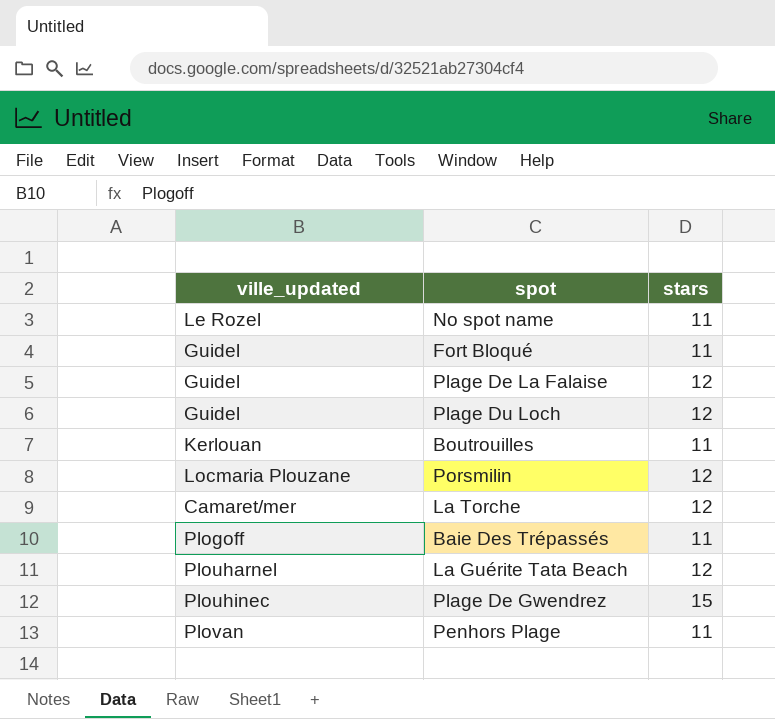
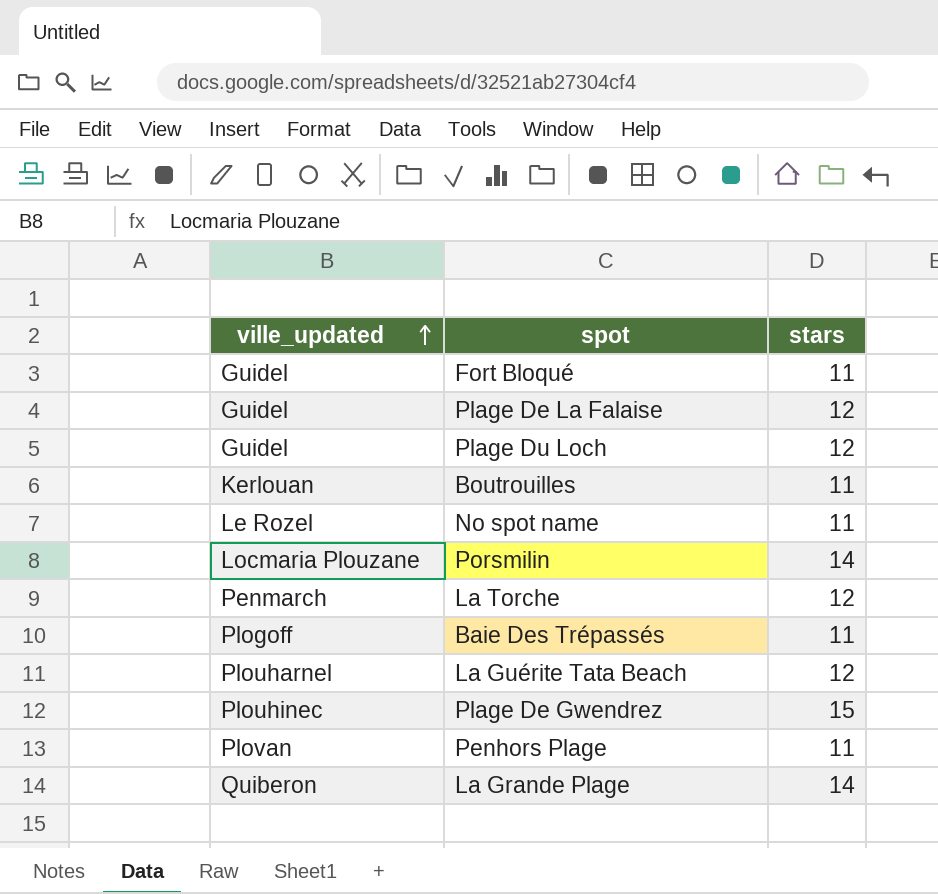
row order: none -> ville_updated ascending
Porsmilin | stars: 12 -> 14
La Torche | ville_updated: Camaret/mer -> Penmarch
row La Grande Plage: none -> Quiberon | 14

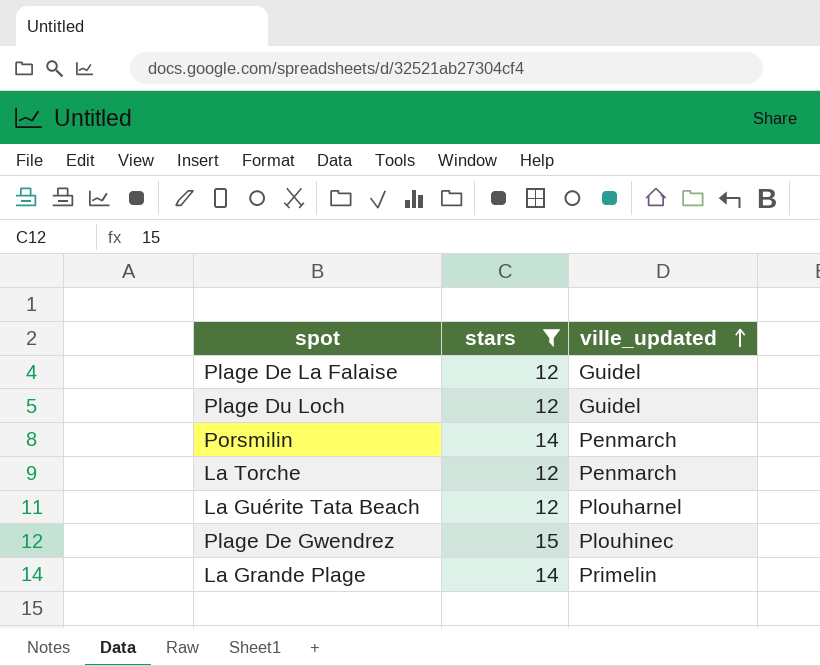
filter: none -> stars != 11
column ville_updated | position: 1 -> 3
Porsmilin | ville_updated: Locmaria Plouzane -> Penmarch
La Grande Plage | ville_updated: Quiberon -> Primelin

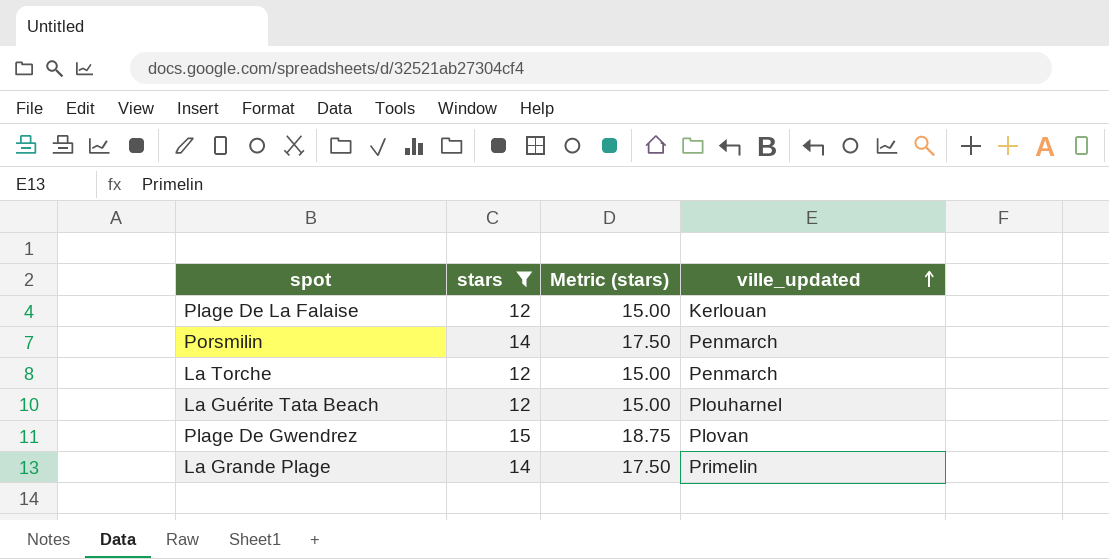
column Metric (stars) | formula: none -> [stars] * 1.25
row Plage Du Loch: 12 | Guidel -> none
Plage De La Falaise | ville_updated: Guidel -> Kerlouan
Plage De Gwendrez | ville_updated: Plouhinec -> Plovan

◇ ◇ ◇

» **TASK DESCRIPTION**
Although the records above contain pictures, the copy should not; retype exactly the lines from the one containing "row La Grande Plage: none -> Quiberon | 14" through the one containing "La Grande Plage |".

» **EXERCISE ANSWER**
row La Grande Plage: none -> Quiberon | 14

filter: none -> stars != 11
column ville_updated | position: 1 -> 3
Porsmilin | ville_updated: Locmaria Plouzane -> Penmarch
La Grande Plage | ville_updated: Quiberon -> Primelin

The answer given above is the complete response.